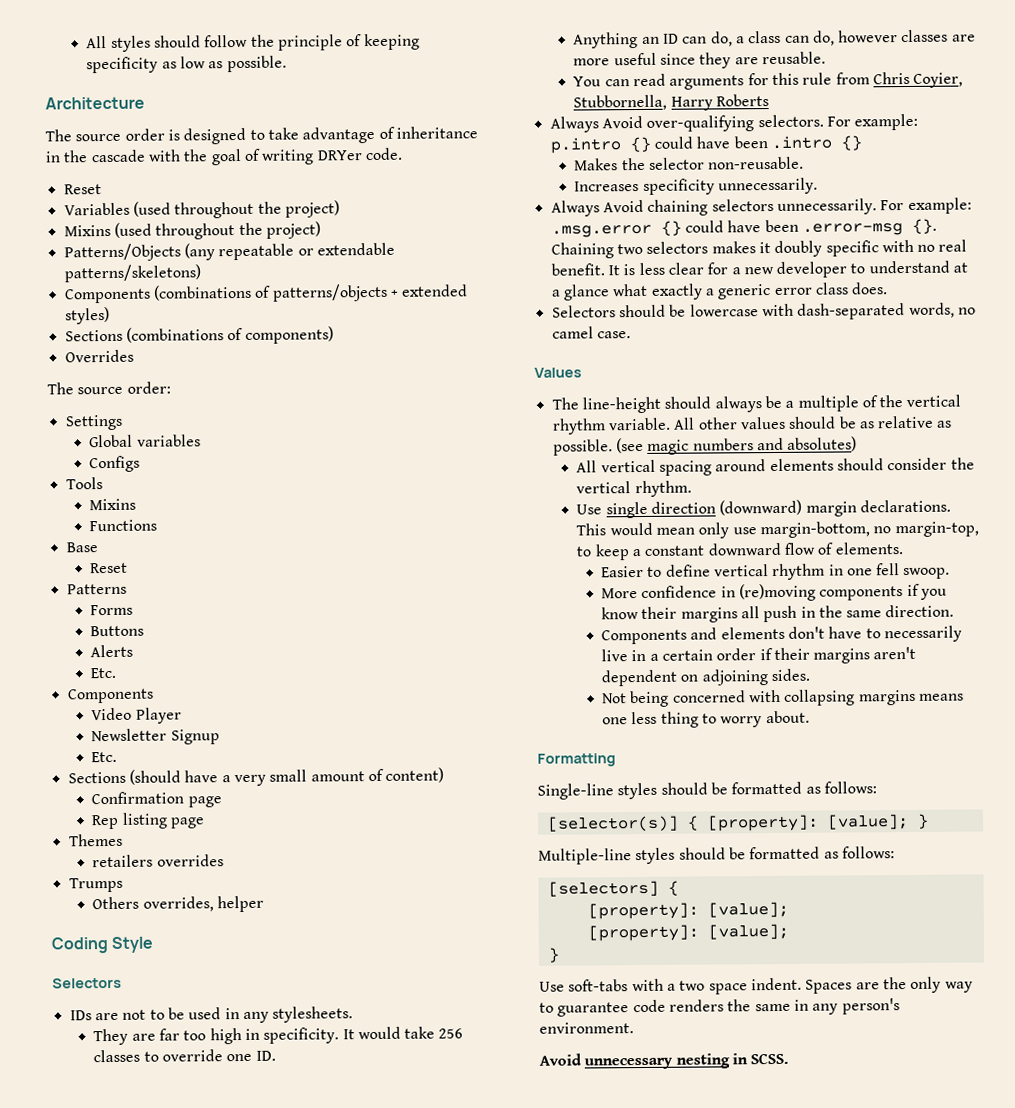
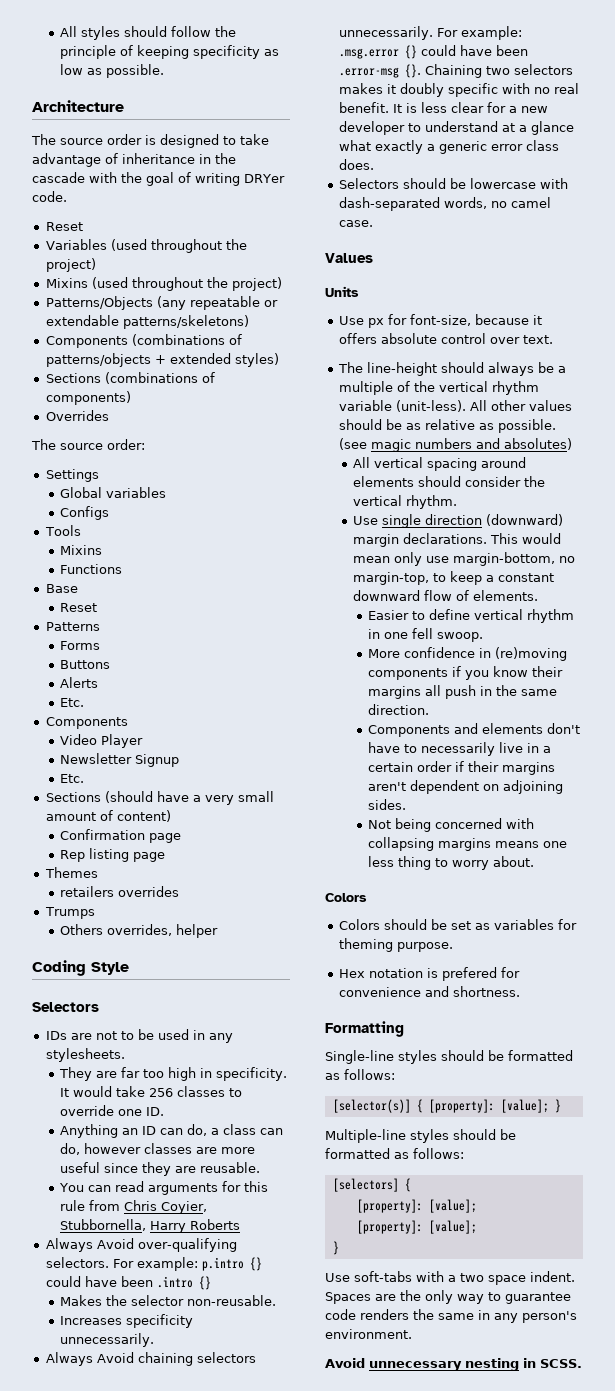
+ Units
+ Use px for font-size, because it offers absolute control over text.
- The line-height should always be a multiple of the vertical rhythm variable.
+ The line-height should always be a multiple of the vertical rhythm variable (unit-less).
  Not being concerned with collapsing margins means one less thing to worry about.
+ Colors
+ Colors should be set as variables for theming purpose.
+ Hex notation is prefered for convenience and shortness.

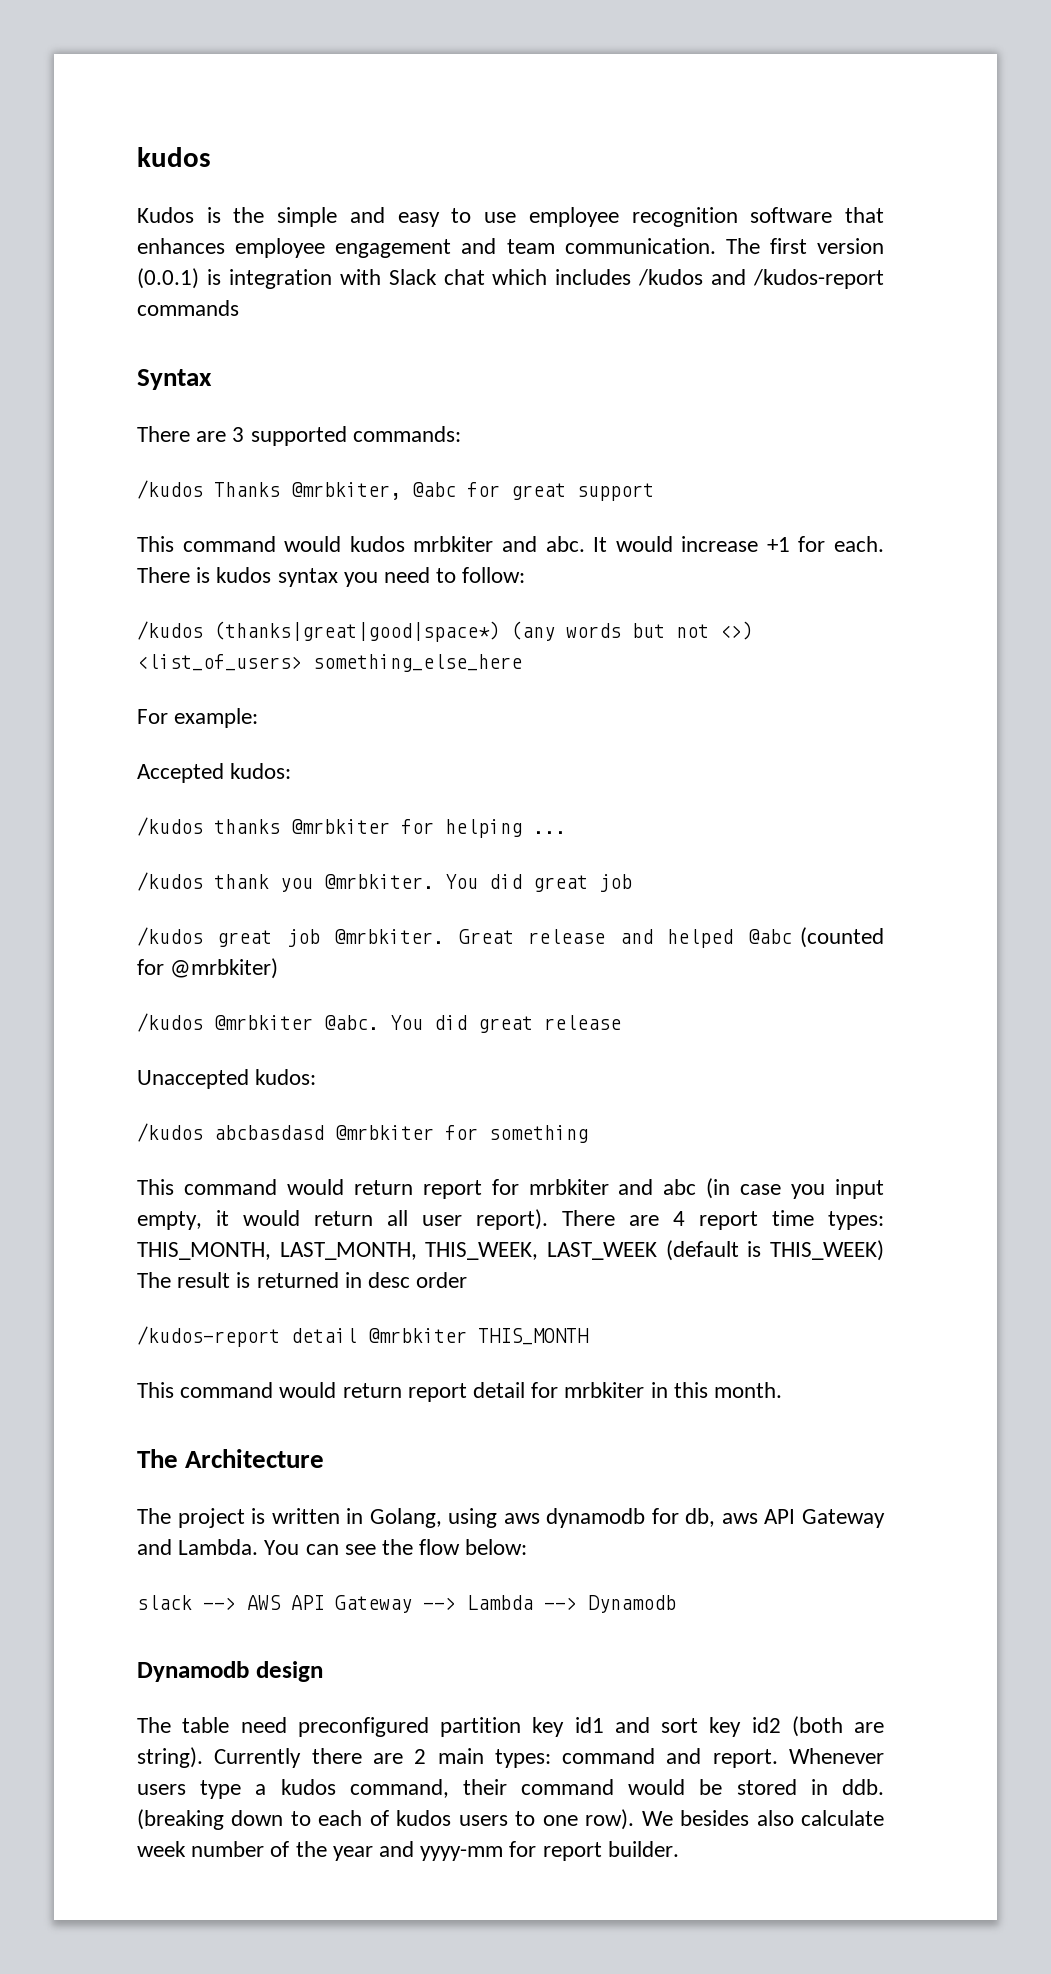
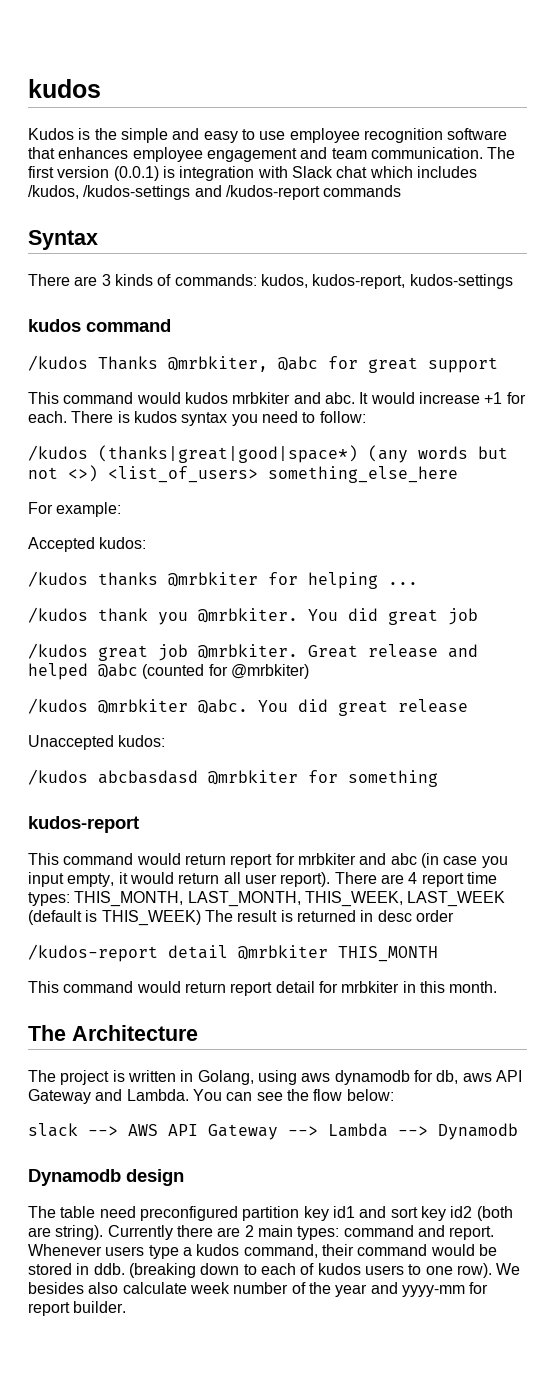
- The first version (0.0.1) is integration with Slack chat which includes /kudos and /kudos-report commands
+ The first version (0.0.1) is integration with Slack chat which includes /kudos, /kudos-settings and /kudos-report commands
- There are 3 supported commands:
+ There are 3 kinds of commands: kudos, kudos-report, kudos-settings
+ kudos command
+ kudos-report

==================================================

> [What to produce] Write out, word for word, the line containing "includes /kudos, /kudos-settings and /kudos-report commands" and all the lines after it in the entries above, and nothing more.

> [Task solution]
+ The first version (0.0.1) is integration with Slack chat which includes /kudos, /kudos-settings and /kudos-report commands
- There are 3 supported commands:
+ There are 3 kinds of commands: kudos, kudos-report, kudos-settings
+ kudos command
+ kudos-report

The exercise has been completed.